Photo Credit: Genevieve Noyce
modelling coastal habitats
The SMARTX team includes researchers from the Smithsonian Environmental Research Center, Virginia Institute of Marine Science, Oak Ridge National Laboratory, US Geological Survey, Duck Unlimited, and Georgia Southern University. This interdisciplinary group is working to understand the impacts of multiple ecosystem stressors (sea level rise, elevated CO2, and warming) on carbon processing in tidal wetlands. Because tidal wetlands are hotspots of biogeochemical processing, their health and extent have major implications for global carbon cycling.
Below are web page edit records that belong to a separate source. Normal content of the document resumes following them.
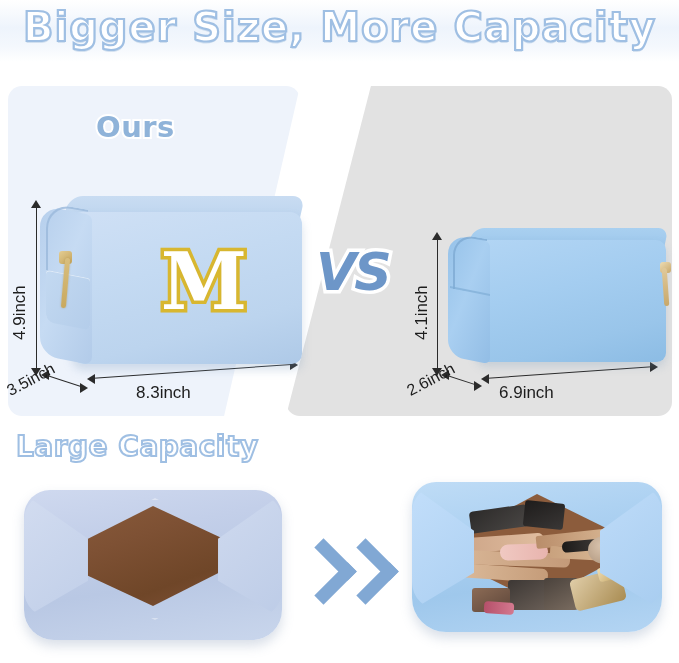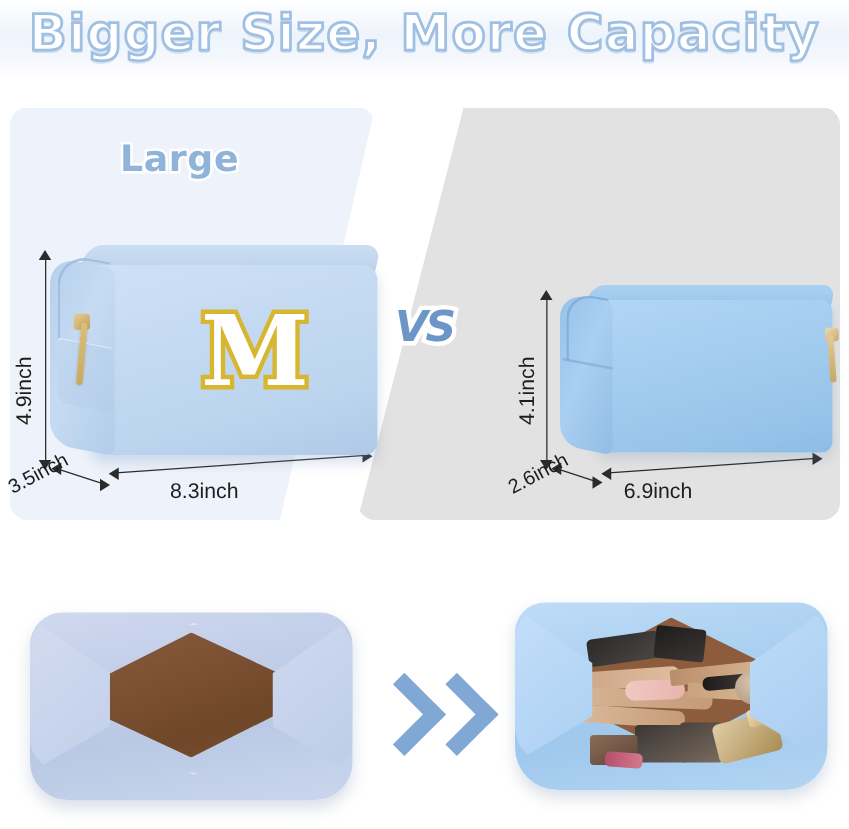--- a/index.html
+++ b/index.html
@@ -56,21 +56,21 @@
     left:458px;top:110px;
     color:#3a3a3a;
     -webkit-text-stroke:4px #ffffff;
     paint-order:stroke fill;
   }
 
   
   .vs-badge{
     position:absolute;left:316px;top:242px;
     font-family:"DejaVu Sans", sans-serif;
-    font-weight:bold;font-style:italic;font-size:34px;
+    font-weight:bold;font-style:italic;font-size:52px;
     color:#6d96c8;
     -webkit-text-stroke:7px #ffffff;
     paint-order:stroke fill;
     letter-spacing:-2px;
     z-index:30;
   }
 
   
   .bag-ours{position:absolute;left:40px;top:196px;width:268px;height:172px;z-index:10;}
   .bag-ours .top-face{
@@ -247,21 +247,21 @@
 
 <div class="stage">
 
   <div class="title-band">
     <div class="main-title">Bigger Size, More Capacity</div>
   </div>
 
   <div class="panel-ours"></div>
   <div class="panel-others"></div>
 
-  <div class="panel-label label-ours">Large</div>
+  <div class="panel-label label-ours">Ours</div>
 
   <div class="bag-ours">
     <div class="top-face"></div>
     <div class="front"></div>
     <div class="side"></div>
     <div class="side-pocket"></div>
     <div class="zip-arc"></div>
     <div class="zip-head"></div>
     <div class="zip-pull"></div>
     <div class="patch-m">M</div>
@@ -302,20 +302,21 @@
   <div class="dim-line dim-h" style="left:444px;top:374px;width:36px;transform:rotate(18deg);transform-origin:left center;"></div>
   <div class="arrowhead" style="left:441px;top:370px;border-top:5px solid transparent;border-bottom:5px solid transparent;border-right:8px solid #2b2b2b;"></div>
   <div class="arrowhead" style="left:474px;top:381px;border-top:5px solid transparent;border-bottom:5px solid transparent;border-left:8px solid #2b2b2b;"></div>
   <div class="dim-text rotdiag" style="left:404px;top:384px;font-size:16px;">2.6inch</div>
 
   <div class="dim-line dim-h" style="left:484px;top:378px;width:172px;transform:rotate(-4deg);transform-origin:left center;"></div>
   <div class="arrowhead" style="left:481px;top:374px;border-top:5px solid transparent;border-bottom:5px solid transparent;border-right:8px solid #2b2b2b;"></div>
   <div class="arrowhead" style="left:650px;top:362px;border-top:5px solid transparent;border-bottom:5px solid transparent;border-left:8px solid #2b2b2b;"></div>
   <div class="dim-text" style="left:499px;top:383px;">6.9inch</div>
 
+  <div class="cap-title">Large Capacity</div>
 
   <div class="open-bag ob-empty">
     <div class="ob-body"></div>
     <div class="ob-interior"></div>
     <div class="ob-zip"></div>
     <div class="ob-flapL"></div>
     <div class="ob-flapR"></div>
   </div>
 
   <div class="chev c1"></div>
At Oak Ridge National Laboratory, we are working with the Energy Earth Exascale Model (E3SM) which simulates fully coupled processes and interactions between water, energy, carbon and nutrient cycles. E3SM connects vegetation and soil dynamics through nutrient uptake, plant production, litterfall and decomposition as a function of abiotic parameters (i.e. temperature and moisture). However, E3SM is designed to characterize terrestrial and freshwater habitats and connects terrestrial and open ocean ecosystems using a single transport term, ignoring coastal dynamics. The goals of our project are to:
Parameterize a point version of E3SM to mimic coastal wetland habitats
Determine marsh plant community responses to the interacting effects of sea level rise, increased temperature, and elevated CO2.